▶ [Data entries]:
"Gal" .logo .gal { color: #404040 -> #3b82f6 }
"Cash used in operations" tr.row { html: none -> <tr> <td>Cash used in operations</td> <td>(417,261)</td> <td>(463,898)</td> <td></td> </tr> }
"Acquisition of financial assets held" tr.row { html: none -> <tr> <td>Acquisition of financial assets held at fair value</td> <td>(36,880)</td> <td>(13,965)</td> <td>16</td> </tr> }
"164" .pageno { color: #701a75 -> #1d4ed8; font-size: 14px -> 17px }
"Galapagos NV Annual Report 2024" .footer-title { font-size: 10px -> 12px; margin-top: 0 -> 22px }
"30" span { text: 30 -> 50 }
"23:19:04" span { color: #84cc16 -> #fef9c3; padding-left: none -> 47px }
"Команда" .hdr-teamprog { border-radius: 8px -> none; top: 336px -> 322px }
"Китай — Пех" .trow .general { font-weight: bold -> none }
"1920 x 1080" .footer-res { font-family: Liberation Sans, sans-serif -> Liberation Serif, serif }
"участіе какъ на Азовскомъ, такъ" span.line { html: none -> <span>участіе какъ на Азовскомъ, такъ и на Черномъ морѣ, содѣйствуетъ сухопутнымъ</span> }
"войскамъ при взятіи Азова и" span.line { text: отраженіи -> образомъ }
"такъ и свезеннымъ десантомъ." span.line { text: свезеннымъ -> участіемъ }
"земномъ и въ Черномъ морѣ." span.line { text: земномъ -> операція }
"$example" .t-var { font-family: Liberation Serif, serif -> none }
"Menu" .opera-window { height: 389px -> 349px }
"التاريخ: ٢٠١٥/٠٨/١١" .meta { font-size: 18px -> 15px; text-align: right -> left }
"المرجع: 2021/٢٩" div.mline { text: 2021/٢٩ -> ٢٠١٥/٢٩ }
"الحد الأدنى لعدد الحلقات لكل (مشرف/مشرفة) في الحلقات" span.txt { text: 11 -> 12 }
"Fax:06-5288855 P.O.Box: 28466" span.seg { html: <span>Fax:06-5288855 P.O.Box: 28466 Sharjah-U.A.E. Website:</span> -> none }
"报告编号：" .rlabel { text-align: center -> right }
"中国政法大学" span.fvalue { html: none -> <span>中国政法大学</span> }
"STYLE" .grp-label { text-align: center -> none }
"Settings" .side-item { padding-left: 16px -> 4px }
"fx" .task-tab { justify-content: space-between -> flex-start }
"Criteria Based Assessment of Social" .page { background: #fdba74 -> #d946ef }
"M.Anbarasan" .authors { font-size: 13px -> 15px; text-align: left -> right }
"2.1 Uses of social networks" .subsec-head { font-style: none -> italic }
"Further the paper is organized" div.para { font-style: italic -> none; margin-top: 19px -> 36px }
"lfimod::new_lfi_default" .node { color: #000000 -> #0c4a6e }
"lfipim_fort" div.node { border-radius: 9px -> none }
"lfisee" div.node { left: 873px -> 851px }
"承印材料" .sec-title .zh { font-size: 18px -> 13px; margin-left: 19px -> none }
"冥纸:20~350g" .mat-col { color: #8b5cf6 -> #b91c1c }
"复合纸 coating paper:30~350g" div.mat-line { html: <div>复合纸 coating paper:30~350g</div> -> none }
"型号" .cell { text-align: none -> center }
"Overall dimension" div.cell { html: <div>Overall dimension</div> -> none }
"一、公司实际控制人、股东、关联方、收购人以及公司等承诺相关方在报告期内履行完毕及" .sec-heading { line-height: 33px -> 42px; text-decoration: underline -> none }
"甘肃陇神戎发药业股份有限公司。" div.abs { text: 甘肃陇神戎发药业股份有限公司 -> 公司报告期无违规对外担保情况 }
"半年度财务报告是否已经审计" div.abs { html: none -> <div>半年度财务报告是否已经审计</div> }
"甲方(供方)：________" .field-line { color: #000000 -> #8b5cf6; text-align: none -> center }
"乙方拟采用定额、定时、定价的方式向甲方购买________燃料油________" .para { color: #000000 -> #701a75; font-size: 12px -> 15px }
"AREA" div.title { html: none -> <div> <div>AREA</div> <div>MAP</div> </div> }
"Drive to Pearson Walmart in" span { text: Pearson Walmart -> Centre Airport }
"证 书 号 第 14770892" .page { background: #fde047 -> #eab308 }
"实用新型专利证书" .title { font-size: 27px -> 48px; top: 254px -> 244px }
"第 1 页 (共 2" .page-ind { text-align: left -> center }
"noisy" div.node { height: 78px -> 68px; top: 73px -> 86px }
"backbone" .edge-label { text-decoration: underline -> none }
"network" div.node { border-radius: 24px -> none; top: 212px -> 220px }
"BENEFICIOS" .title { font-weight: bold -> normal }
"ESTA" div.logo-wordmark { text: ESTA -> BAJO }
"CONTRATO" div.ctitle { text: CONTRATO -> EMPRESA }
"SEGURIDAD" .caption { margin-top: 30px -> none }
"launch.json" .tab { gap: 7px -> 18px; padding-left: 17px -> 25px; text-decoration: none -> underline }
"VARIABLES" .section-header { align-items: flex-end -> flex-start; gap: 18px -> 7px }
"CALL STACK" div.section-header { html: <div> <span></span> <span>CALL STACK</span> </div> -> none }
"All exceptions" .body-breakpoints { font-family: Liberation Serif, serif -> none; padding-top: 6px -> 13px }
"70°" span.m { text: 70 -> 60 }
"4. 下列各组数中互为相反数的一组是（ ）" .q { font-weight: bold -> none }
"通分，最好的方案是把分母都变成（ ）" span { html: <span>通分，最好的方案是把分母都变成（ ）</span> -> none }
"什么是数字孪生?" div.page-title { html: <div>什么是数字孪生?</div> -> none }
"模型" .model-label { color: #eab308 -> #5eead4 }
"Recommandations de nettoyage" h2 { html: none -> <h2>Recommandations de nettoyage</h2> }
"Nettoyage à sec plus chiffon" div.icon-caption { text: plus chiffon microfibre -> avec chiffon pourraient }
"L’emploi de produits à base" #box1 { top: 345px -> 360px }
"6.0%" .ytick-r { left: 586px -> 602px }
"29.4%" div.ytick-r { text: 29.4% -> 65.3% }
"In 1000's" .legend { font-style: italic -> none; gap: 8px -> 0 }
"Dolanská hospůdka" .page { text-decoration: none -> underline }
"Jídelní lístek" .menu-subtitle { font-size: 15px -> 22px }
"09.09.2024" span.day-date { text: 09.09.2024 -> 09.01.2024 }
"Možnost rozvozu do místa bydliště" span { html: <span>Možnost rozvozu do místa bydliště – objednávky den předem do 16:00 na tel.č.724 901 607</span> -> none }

▶ [What you should do]:
Repeat the whole of the data above exactly as it appears.

▶ [Solution to this problem]:
"Gal" .logo .gal { color: #404040 -> #3b82f6 }
"Cash used in operations" tr.row { html: none -> <tr> <td>Cash used in operations</td> <td>(417,261)</td> <td>(463,898)</td> <td></td> </tr> }
"Acquisition of financial assets held" tr.row { html: none -> <tr> <td>Acquisition of financial assets held at fair value</td> <td>(36,880)</td> <td>(13,965)</td> <td>16</td> </tr> }
"164" .pageno { color: #701a75 -> #1d4ed8; font-size: 14px -> 17px }
"Galapagos NV Annual Report 2024" .footer-title { font-size: 10px -> 12px; margin-top: 0 -> 22px }
"30" span { text: 30 -> 50 }
"23:19:04" span { color: #84cc16 -> #fef9c3; padding-left: none -> 47px }
"Команда" .hdr-teamprog { border-radius: 8px -> none; top: 336px -> 322px }
"Китай — Пех" .trow .general { font-weight: bold -> none }
"1920 x 1080" .footer-res { font-family: Liberation Sans, sans-serif -> Liberation Serif, serif }
"участіе какъ на Азовскомъ, такъ" span.line { html: none -> <span>участіе какъ на Азовскомъ, такъ и на Черномъ морѣ, содѣйствуетъ сухопутнымъ</span> }
"войскамъ при взятіи Азова и" span.line { text: отраженіи -> образомъ }
"такъ и свезеннымъ десантомъ." span.line { text: свезеннымъ -> участіемъ }
"земномъ и въ Черномъ морѣ." span.line { text: земномъ -> операція }
"$example" .t-var { font-family: Liberation Serif, serif -> none }
"Menu" .opera-window { height: 389px -> 349px }
"التاريخ: ٢٠١٥/٠٨/١١" .meta { font-size: 18px -> 15px; text-align: right -> left }
"المرجع: 2021/٢٩" div.mline { text: 2021/٢٩ -> ٢٠١٥/٢٩ }
"الحد الأدنى لعدد الحلقات لكل (مشرف/مشرفة) في الحلقات" span.txt { text: 11 -> 12 }
"Fax:06-5288855 P.O.Box: 28466" span.seg { html: <span>Fax:06-5288855 P.O.Box: 28466 Sharjah-U.A.E. Website:</span> -> none }
"报告编号：" .rlabel { text-align: center -> right }
"中国政法大学" span.fvalue { html: none -> <span>中国政法大学</span> }
"STYLE" .grp-label { text-align: center -> none }
"Settings" .side-item { padding-left: 16px -> 4px }
"fx" .task-tab { justify-content: space-between -> flex-start }
"Criteria Based Assessment of Social" .page { background: #fdba74 -> #d946ef }
"M.Anbarasan" .authors { font-size: 13px -> 15px; text-align: left -> right }
"2.1 Uses of social networks" .subsec-head { font-style: none -> italic }
"Further the paper is organized" div.para { font-style: italic -> none; margin-top: 19px -> 36px }
"lfimod::new_lfi_default" .node { color: #000000 -> #0c4a6e }
"lfipim_fort" div.node { border-radius: 9px -> none }
"lfisee" div.node { left: 873px -> 851px }
"承印材料" .sec-title .zh { font-size: 18px -> 13px; margin-left: 19px -> none }
"冥纸:20~350g" .mat-col { color: #8b5cf6 -> #b91c1c }
"复合纸 coating paper:30~350g" div.mat-line { html: <div>复合纸 coating paper:30~350g</div> -> none }
"型号" .cell { text-align: none -> center }
"Overall dimension" div.cell { html: <div>Overall dimension</div> -> none }
"一、公司实际控制人、股东、关联方、收购人以及公司等承诺相关方在报告期内履行完毕及" .sec-heading { line-height: 33px -> 42px; text-decoration: underline -> none }
"甘肃陇神戎发药业股份有限公司。" div.abs { text: 甘肃陇神戎发药业股份有限公司 -> 公司报告期无违规对外担保情况 }
"半年度财务报告是否已经审计" div.abs { html: none -> <div>半年度财务报告是否已经审计</div> }
"甲方(供方)：________" .field-line { color: #000000 -> #8b5cf6; text-align: none -> center }
"乙方拟采用定额、定时、定价的方式向甲方购买________燃料油________" .para { color: #000000 -> #701a75; font-size: 12px -> 15px }
"AREA" div.title { html: none -> <div> <div>AREA</div> <div>MAP</div> </div> }
"Drive to Pearson Walmart in" span { text: Pearson Walmart -> Centre Airport }
"证 书 号 第 14770892" .page { background: #fde047 -> #eab308 }
"实用新型专利证书" .title { font-size: 27px -> 48px; top: 254px -> 244px }
"第 1 页 (共 2" .page-ind { text-align: left -> center }
"noisy" div.node { height: 78px -> 68px; top: 73px -> 86px }
"backbone" .edge-label { text-decoration: underline -> none }
"network" div.node { border-radius: 24px -> none; top: 212px -> 220px }
"BENEFICIOS" .title { font-weight: bold -> normal }
"ESTA" div.logo-wordmark { text: ESTA -> BAJO }
"CONTRATO" div.ctitle { text: CONTRATO -> EMPRESA }
"SEGURIDAD" .caption { margin-top: 30px -> none }
"launch.json" .tab { gap: 7px -> 18px; padding-left: 17px -> 25px; text-decoration: none -> underline }
"VARIABLES" .section-header { align-items: flex-end -> flex-start; gap: 18px -> 7px }
"CALL STACK" div.section-header { html: <div> <span></span> <span>CALL STACK</span> </div> -> none }
"All exceptions" .body-breakpoints { font-family: Liberation Serif, serif -> none; padding-top: 6px -> 13px }
"70°" span.m { text: 70 -> 60 }
"4. 下列各组数中互为相反数的一组是（ ）" .q { font-weight: bold -> none }
"通分，最好的方案是把分母都变成（ ）" span { html: <span>通分，最好的方案是把分母都变成（ ）</span> -> none }
"什么是数字孪生?" div.page-title { html: <div>什么是数字孪生?</div> -> none }
"模型" .model-label { color: #eab308 -> #5eead4 }
"Recommandations de nettoyage" h2 { html: none -> <h2>Recommandations de nettoyage</h2> }
"Nettoyage à sec plus chiffon" div.icon-caption { text: plus chiffon microfibre -> avec chiffon pourraient }
"L’emploi de produits à base" #box1 { top: 345px -> 360px }
"6.0%" .ytick-r { left: 586px -> 602px }
"29.4%" div.ytick-r { text: 29.4% -> 65.3% }
"In 1000's" .legend { font-style: italic -> none; gap: 8px -> 0 }
"Dolanská hospůdka" .page { text-decoration: none -> underline }
"Jídelní lístek" .menu-subtitle { font-size: 15px -> 22px }
"09.09.2024" span.day-date { text: 09.09.2024 -> 09.01.2024 }
"Možnost rozvozu do místa bydliště" span { html: <span>Možnost rozvozu do místa bydliště – objednávky den předem do 16:00 na tel.č.724 901 607</span> -> none }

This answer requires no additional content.